**Work order:** Lines holding the string "frpm" are the ones to copy from this listing.

**Extracted information:**

- - - - -

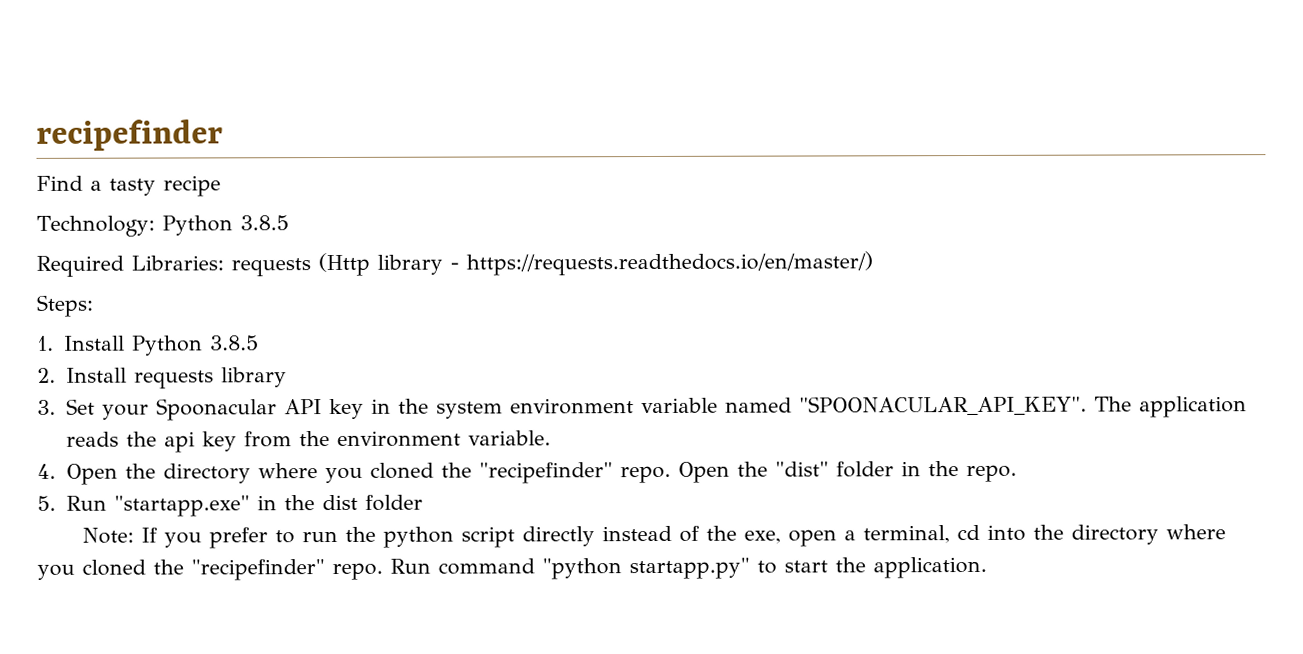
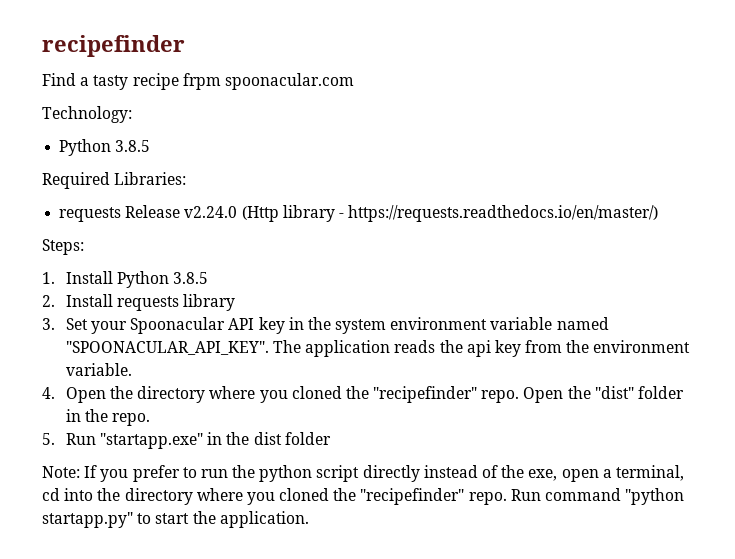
(221, 186) none -> [182,73,354,90] frpm spoonacular.com
(155, 226) none -> (132, 114) //
[231,258,311,277] requests -> [59,205,238,222] // requests Release v2.24.0

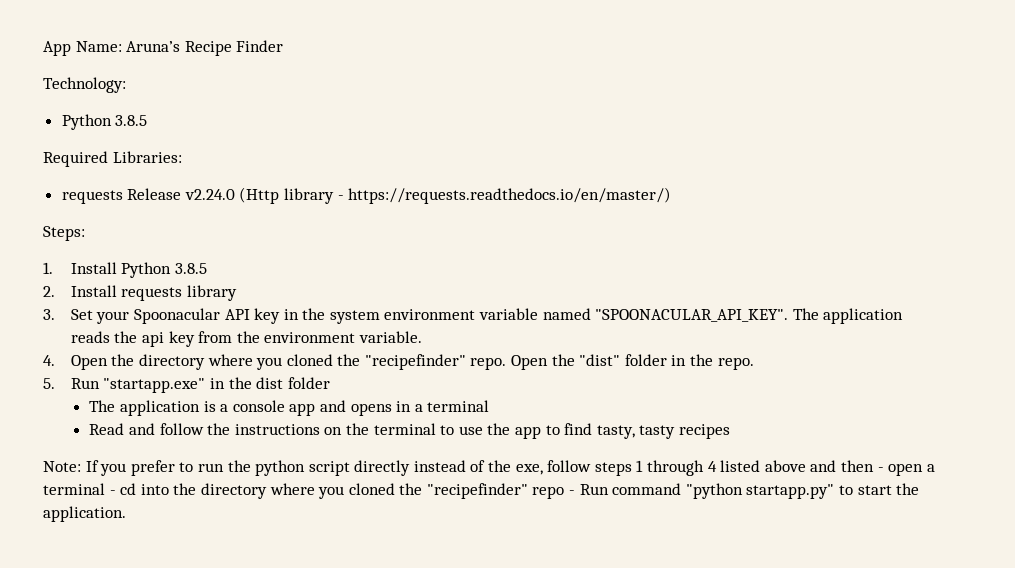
[42,35,185,57] [42,73,354,90] recipefinder // Find a tasty recipe frpm spoonacular.com -> [43,40,284,56] App Name: Aruna’s Recipe Finder
(331, 438) none -> [89,400,490,416] [89,423,730,439] // The application is a console app and opens in a terminal // Read and follow the instructions on the terminal to use the app to find tasty, tasty recipes
[561,465,684,482] open a terminal, -> [547,460,935,476] [43,483,116,495] follow steps 1 through 4 listed above and then - open a terminal -
[468,492,507,505] repo. -> [532,486,576,499] repo -

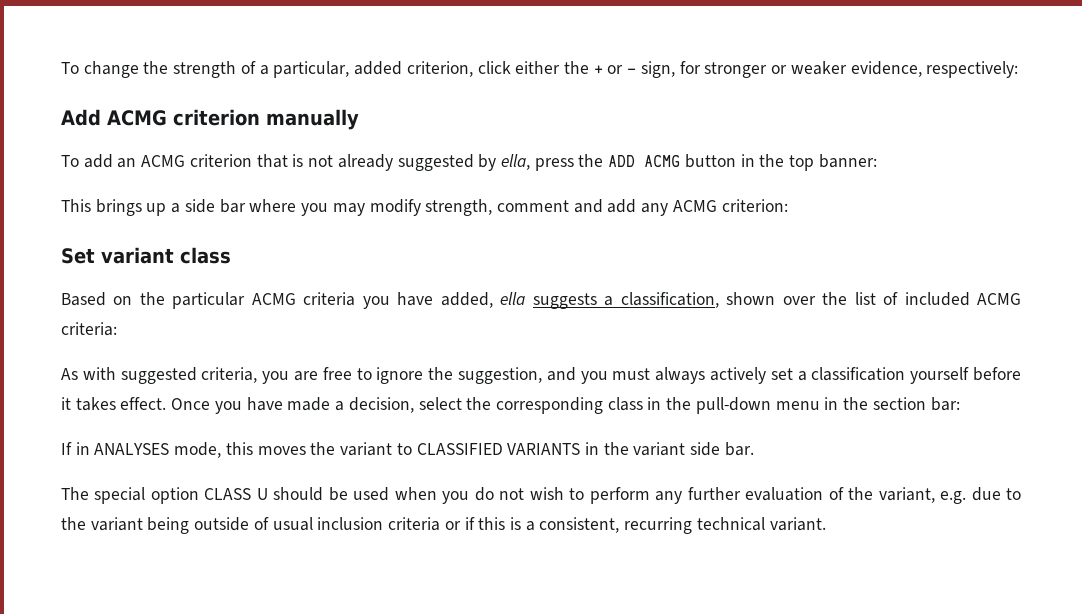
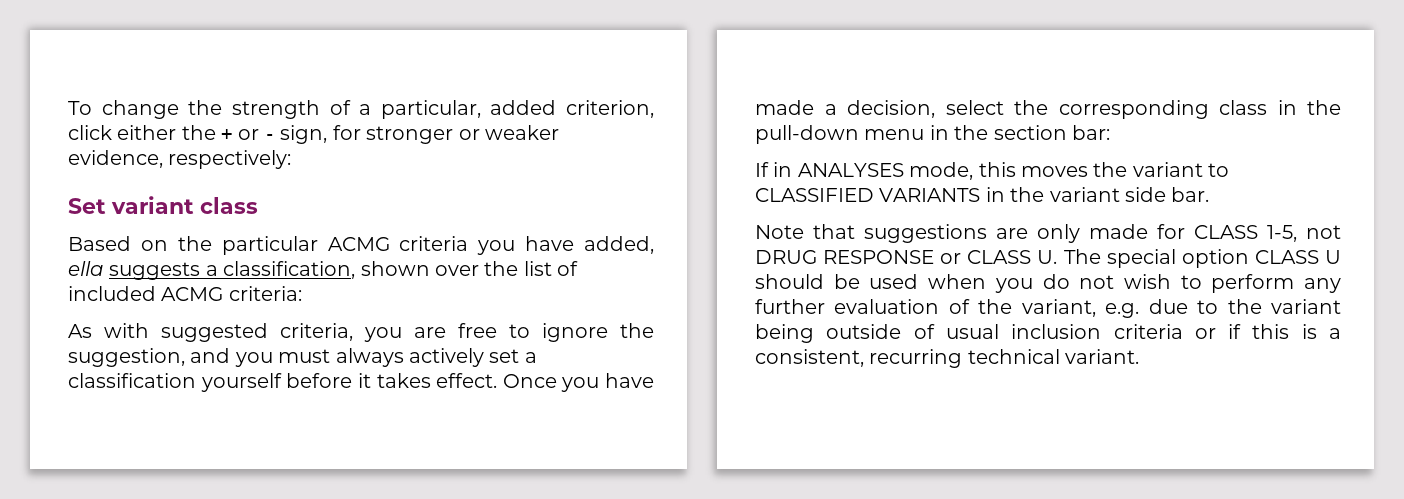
[61,109,359,130] [61,154,877,171] [61,199,788,216] // Add ACMG criterion manually // To add an ACMG criterion that is not already suggested by ella, press the ADD ACMG button in the top banner: // This brings up a side bar where you may modify strength, comment and add any ACMG criterion: -> (292, 159) none
(754, 449) none -> [755,224,1341,243] [755,250,1058,264] Note that suggestions are only made for CLASS 1-5, not DRUG RESPONSE or CLASS U.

- - - - -

**Written answer:**
(221, 186) none -> [182,73,354,90] frpm spoonacular.com
[42,35,185,57] [42,73,354,90] recipefinder // Find a tasty recipe frpm spoonacular.com -> [43,40,284,56] App Name: Aruna’s Recipe Finder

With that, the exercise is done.